BEGIN

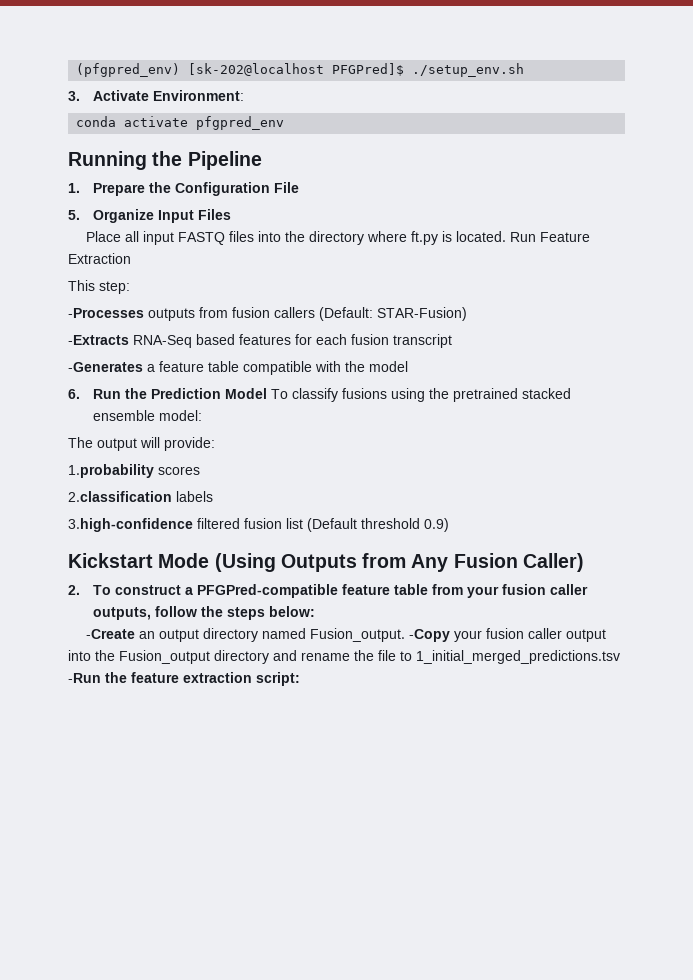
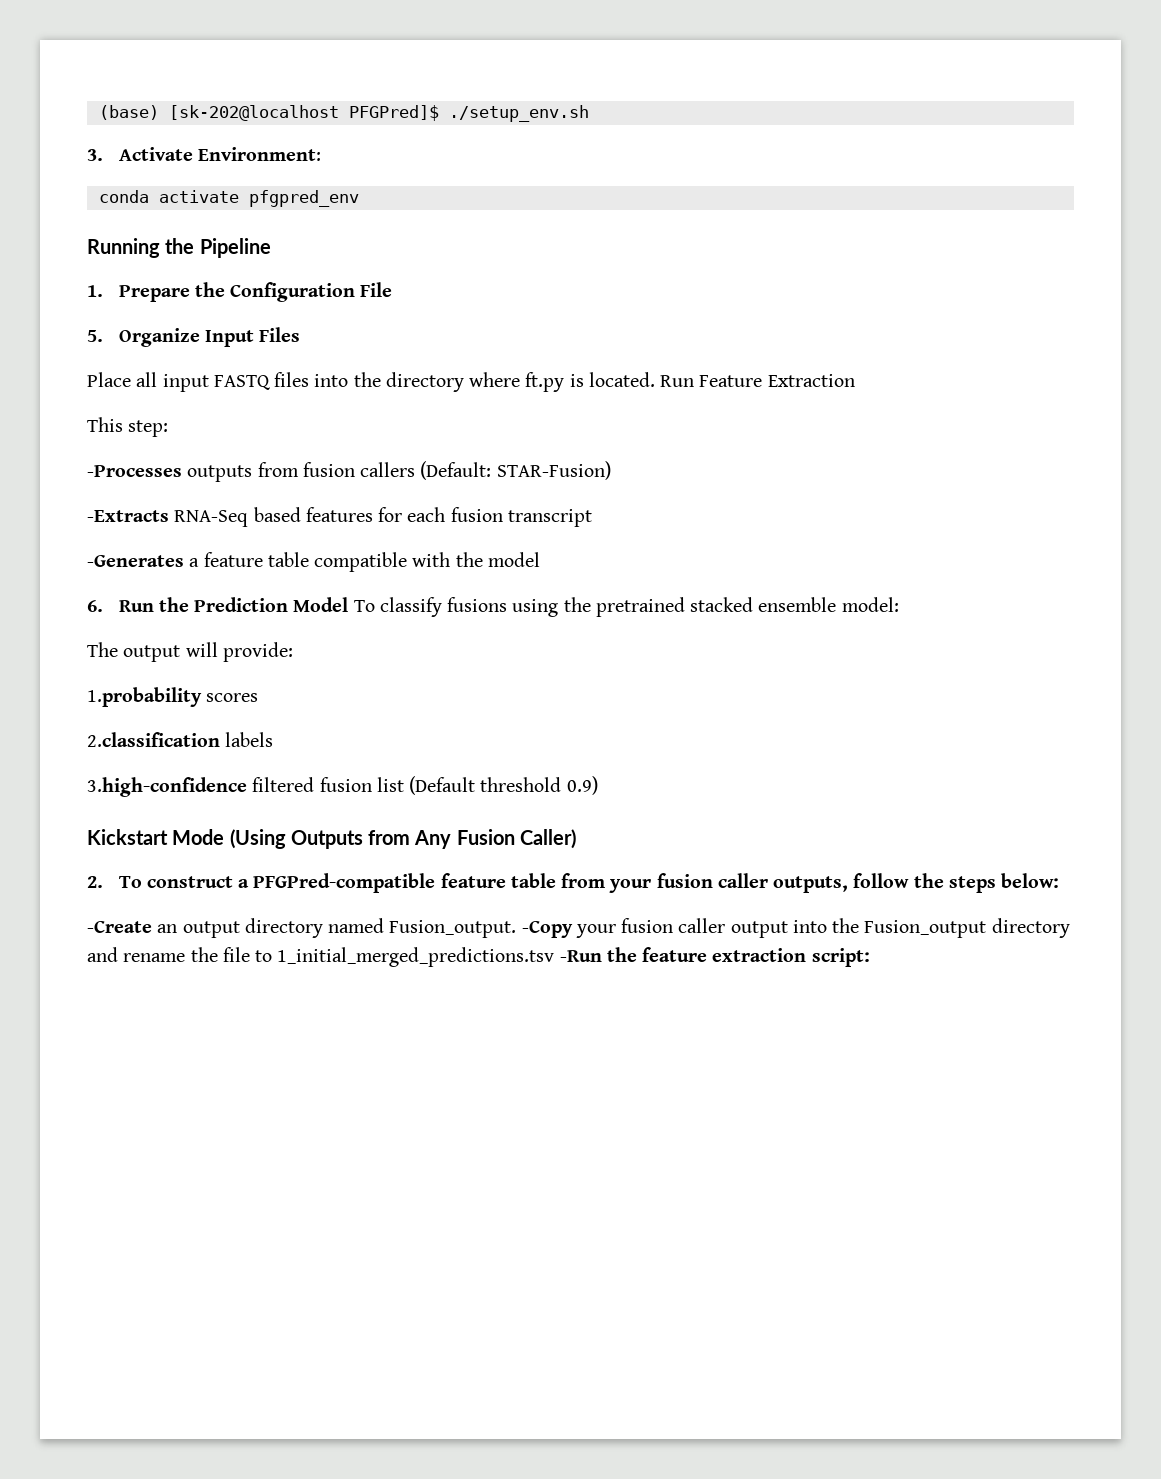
- (pfgpred_env) [sk-202@localhost PFGPred]$ ./setup_env.sh
+ (base) [sk-202@localhost PFGPred]$ ./setup_env.sh

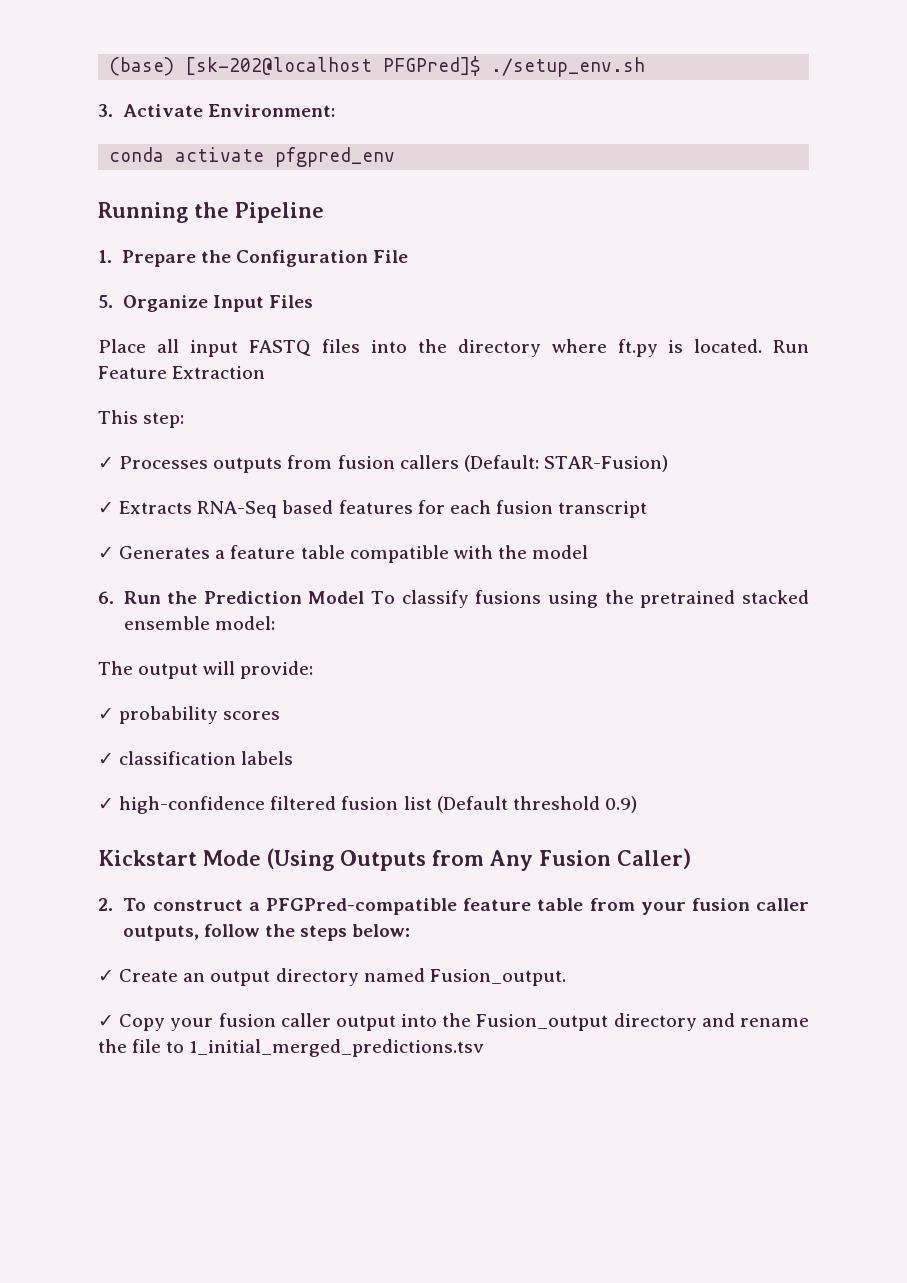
- -Processes outputs from fusion callers (Default: STAR-Fusion)
+ ✓ Processes outputs from fusion callers (Default: STAR-Fusion)
- -Extracts RNA-Seq based features for each fusion transcript
+ ✓ Extracts RNA-Seq based features for each fusion transcript
- -Generates a feature table compatible with the model
+ ✓ Generates a feature table compatible with the model
- 1.probability scores
+ ✓ probability scores
- 2.classification labels
+ ✓ classification labels
- 3.high-confidence filtered fusion list (Default threshold 0.9)
+ ✓ high-confidence filtered fusion list (Default threshold 0.9)
- -Create an output directory named Fusion_output. -Copy your fusion caller output into the Fusion_output directory and rename the file to 1_initial_merged_predictions.tsv -Run the feature extraction script:
+ ✓ Create an output directory named Fusion_output.
+ ✓ Copy your fusion caller output into the Fusion_output directory and rename the file to 1_initial_merged_predictions.tsv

END

What is needed: Set down the records above word for word, from the first line through the line containing "- 3.high-confidence filtered", both included; leave out the pictures.

Answer to the problem:
- (pfgpred_env) [sk-202@localhost PFGPred]$ ./setup_env.sh
+ (base) [sk-202@localhost PFGPred]$ ./setup_env.sh

- -Processes outputs from fusion callers (Default: STAR-Fusion)
+ ✓ Processes outputs from fusion callers (Default: STAR-Fusion)
- -Extracts RNA-Seq based features for each fusion transcript
+ ✓ Extracts RNA-Seq based features for each fusion transcript
- -Generates a feature table compatible with the model
+ ✓ Generates a feature table compatible with the model
- 1.probability scores
+ ✓ probability scores
- 2.classification labels
+ ✓ classification labels
- 3.high-confidence filtered fusion list (Default threshold 0.9)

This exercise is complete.